I’ve just got back from interviewing Isabella Tree for the book I’m serialising here: Wilderness: In Search of Belonging. Isabella is the author of Wilding and The Book of Wilding; of course, we talked rewilding, her 20-year plus project at Knepp and our mini, fledging one at Wild Pinebeck.
We also talked of belonging - what it means, where we belong, how we ensure people of the global majority feel that they belong in the countryside. And we spoke of how, in her words, it all ‘turns on a six pence’: where we are born and the circumstances in which we are raised, will profoundly affect our sense of self, and yet may be solely due to luck.
It is election day in the UK. All week the radio has been reporting on Britain’s chief concerns: tax and immigration. A Radio 4 reporter visits Tamworth, the birthplace of the Conservatives. Martin, a fish monger, stops selling cod cheeks long enough to tell the reporter how disappointed he is with the Tories, whom he’s always voted for.

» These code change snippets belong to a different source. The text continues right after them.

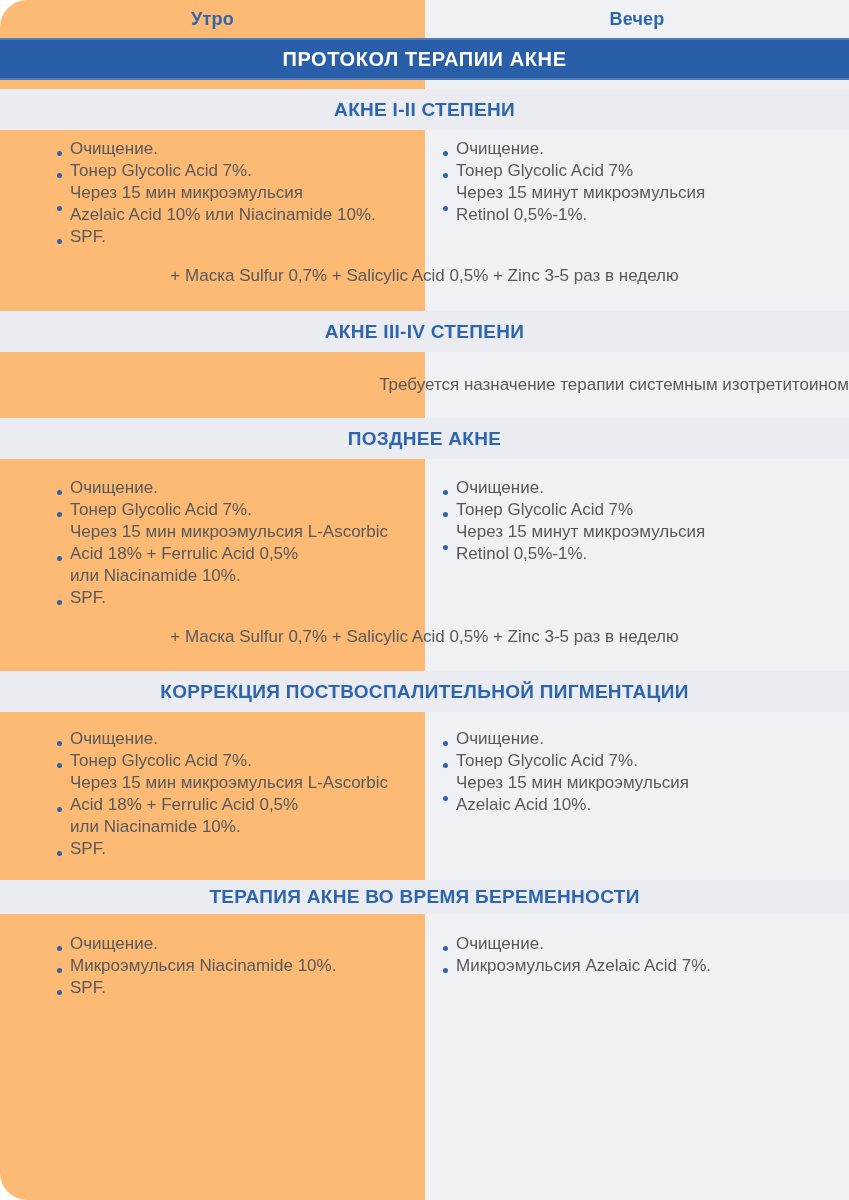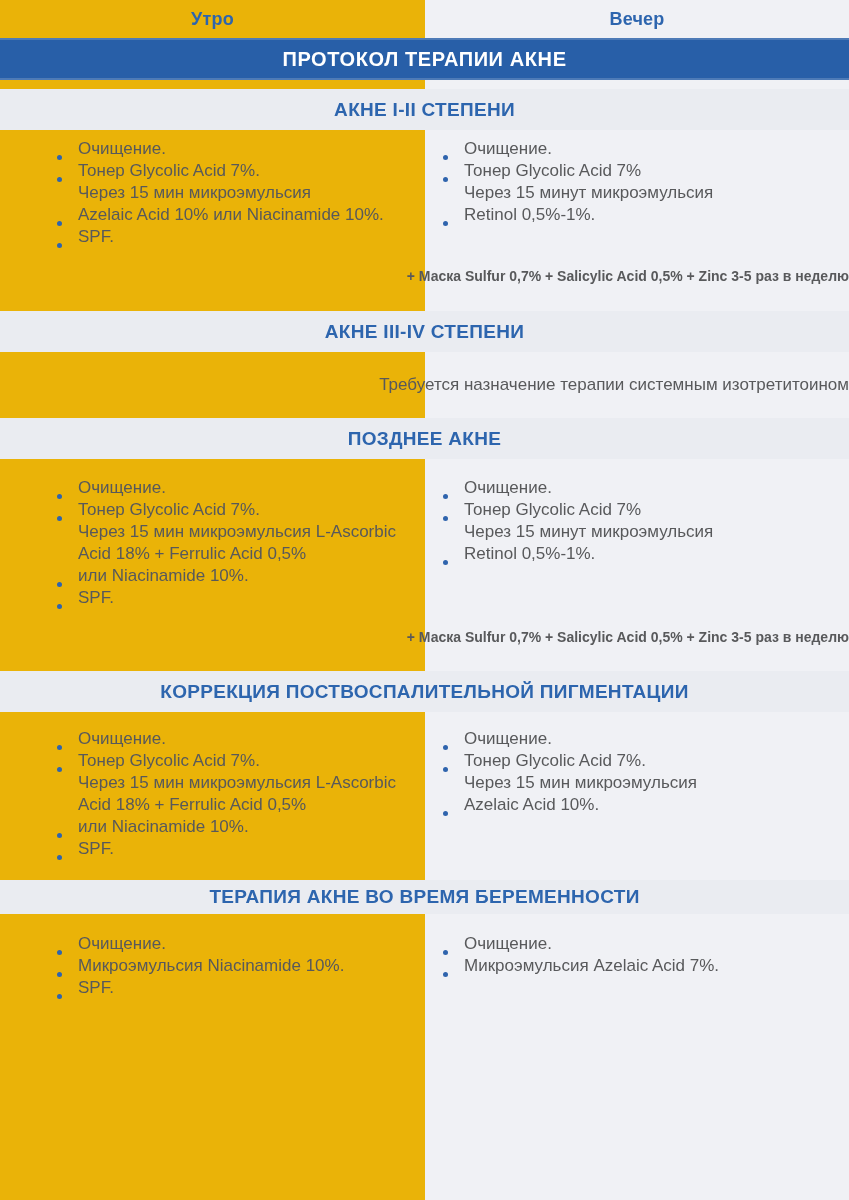--- a/index.html
+++ b/index.html
@@ -11,7 +11,7 @@
     font-family: "Liberation Sans", "DejaVu Sans", sans-serif;
     -webkit-font-smoothing: antialiased;
   }
-  .page { position: relative; width: 849px; height: 1200px; background: #eab308; }
+  .page { position: relative; width: 849px; height: 1200px; background: #fdba74; border-radius: 27px; }
   
   .right-col-bg {
     position: absolute; top: 0; left: 425px; width: 424px; height: 1200px;

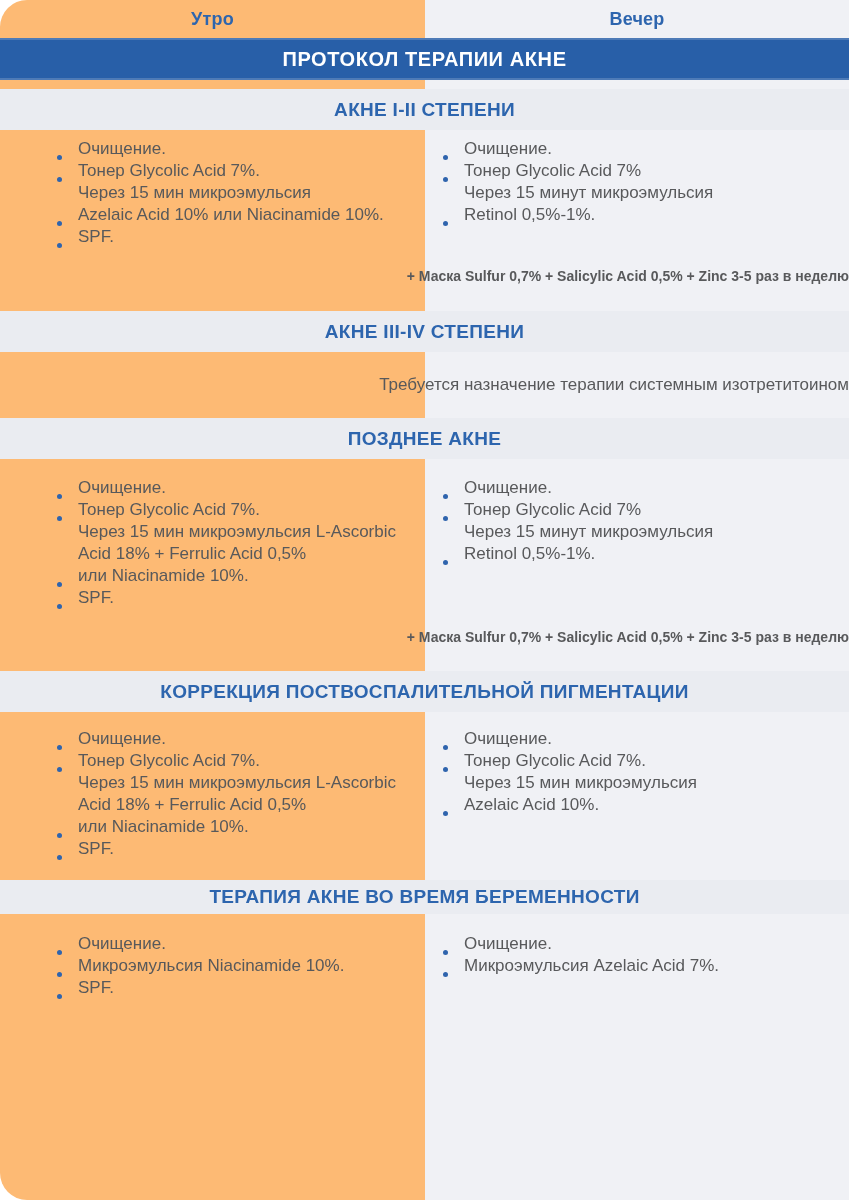--- a/index.html
+++ b/index.html
@@ -57,7 +57,7 @@
   .col-l { width: 425px; padding-left: 57px; padding-right: 10px; }
   .col-r { width: 424px; padding-left: 18px; padding-right: 10px; }
 
-  .li { display: flex; align-items: flex-end; gap: 8px; }
+  .li { display: flex; align-items: center; }
   .dot {
     flex: 0 0 auto; width: 5px; height: 5px; border-radius: 50%;
     background: #2f64ad; margin: 9px 8px 0 0;

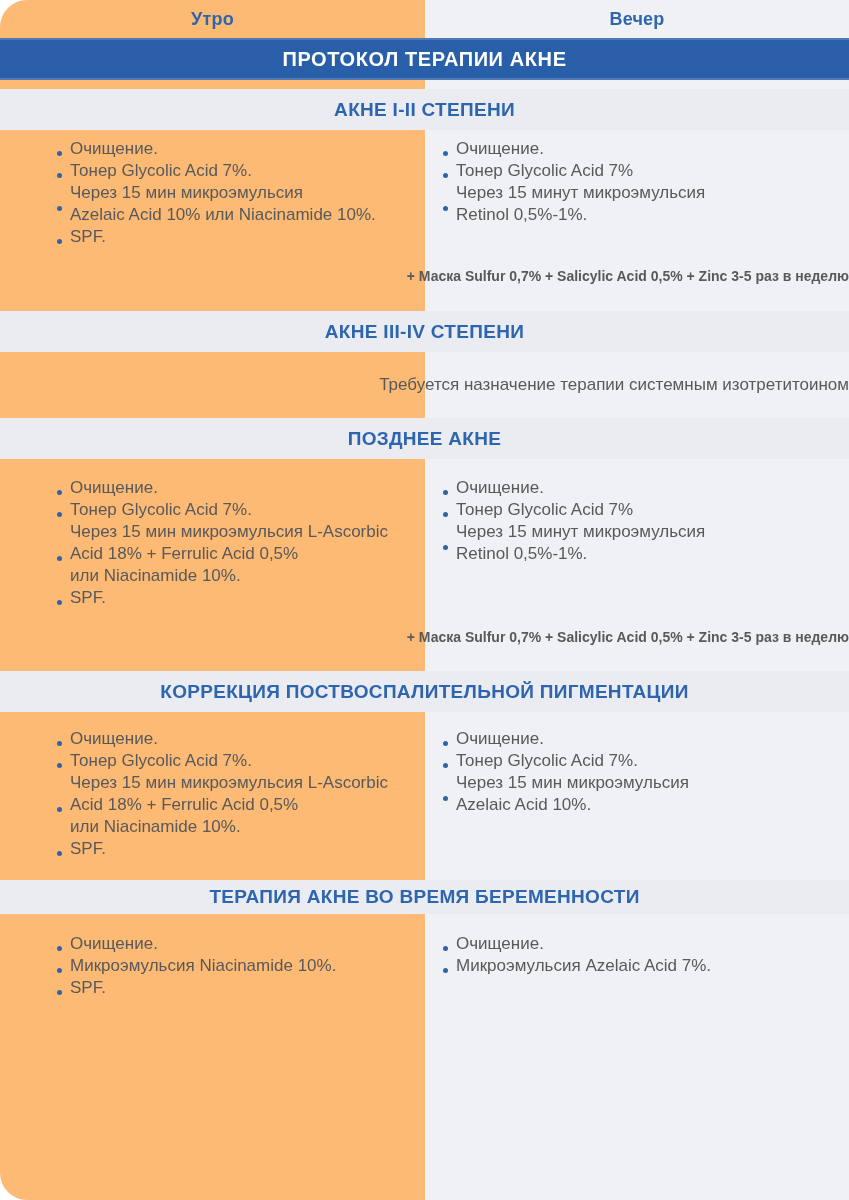--- a/index.html
+++ b/index.html
@@ -68,7 +68,7 @@
 
   
   .note {
-    text-align: right; font-size: 14px; line-height: 20px; color: #58595b; font-weight: bold;
+    text-align: center; font-size: 17px; line-height: 20px; color: #58595b;
   }
   
   .center-text {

‘Immigration is a massive problem in this country,’ he says, speaking of being over-run with migrants as if they were fish lice.
France is on the brink of an election and the far right are in the lead. The BBC speaks to a man who came to France from Iran when he was five. Now fifty years later, he believes that if Marine Le Pen's National Rally party seize power, he and his children will be deported.
He is sobbing so hard, he can barely speak: ‘I am French,’ he says, over and over again.
In the night I have a dream.
We are in a municipal building after hours, a school, maybe. The corridors are long and linoleum-lined; the windows faceless.
Someone has done something wrong. A minor misdemeanour. The culprit is caught.
She stands in front of us - a slight young woman, alabaster-skinned, raven-haired, blue-eyed. A tall white man, leans over her, remonstrating. Deciding on her punishment.
I look at her out of the corner of my eyes as I pace, my shoes squeaking on the linoleum. She is outwardly calm and compliant. But I can feel her rage. It is building.
Suddenly, I walk over and step between her and the man.
‘May I touch you?’ I ask.
She nods.
I stretch out my hand and place it on her chest, beneath her collar bone.
‘Oh,’ I say. ‘You are beautiful.’
She nods again. She is surprised.
I sounded surprised, but I am not. What I am, is filled with wonder.
Because what I feel is the dragon within her, the sand-coloured skin of its underbelly, smooth and cool, and the rough-chocolate dark that flares across its rib cage.
I hear the girl’s voice in my mind and I speak to her without words.
But what everyone else sees is a glow, a golden-light that burns through my palm from her heart and illuminates me.
What everyone else hears is my voice, so loud it booms down the corridors, rasping and grating, as I speak an ancient language I have never heard before.
I can feel the dragon shape-shifting within her, twisting and opening its arms, flesh and bone fusing with her flesh and bone.
‘Is it hard to be so different?’ I say. ‘Do you enjoy the power?’
‘Yes,’ she says.
It is growing within her and I am now almost incandescent with light.
‘Stand back,’ I say, in English, but in my dragon’s voice that reverberates throughout the building and our bones. ‘Open the doors. Set her free.’
And I take my hand away as she bursts into flames and turns, beautiful and terrible, stretches her wings and flies into the night.
I know, even as I am in the midst of my dream, that I am steeped in centuries of literature relating to dragons: Beowulf, William Blake and Lord Tennyson, King Arthur and Lord of the Rings, George RR Martin and Leigh Bardugo’s Grishaverse.
I know what it means.
The young woman represents me, and those like me, monstrous to those who only see the otherness.
An otherness that appears so different, men will call you names as you pass, men will spit at you and boys will throw bottles.
An otherness so different that men will tell you how you should look and how you should speak and how you should behave and who you really are and where you really came from.
And yet.
And yet there us a power in being the other, in being the outsider, in being the monster.
The dragon may be the outward personification of this otherness, but it is also rage and pain and it is melded to her, skin to skull and scale to sinew.
And in the dream, I am me, now.
I can see who she truly is. I can see her beauty. I can feel that rage, that pain.
And only I can set her free.
The others fling open the doors and we all watch her, burning so very brightly, as she blazes across a barren sky.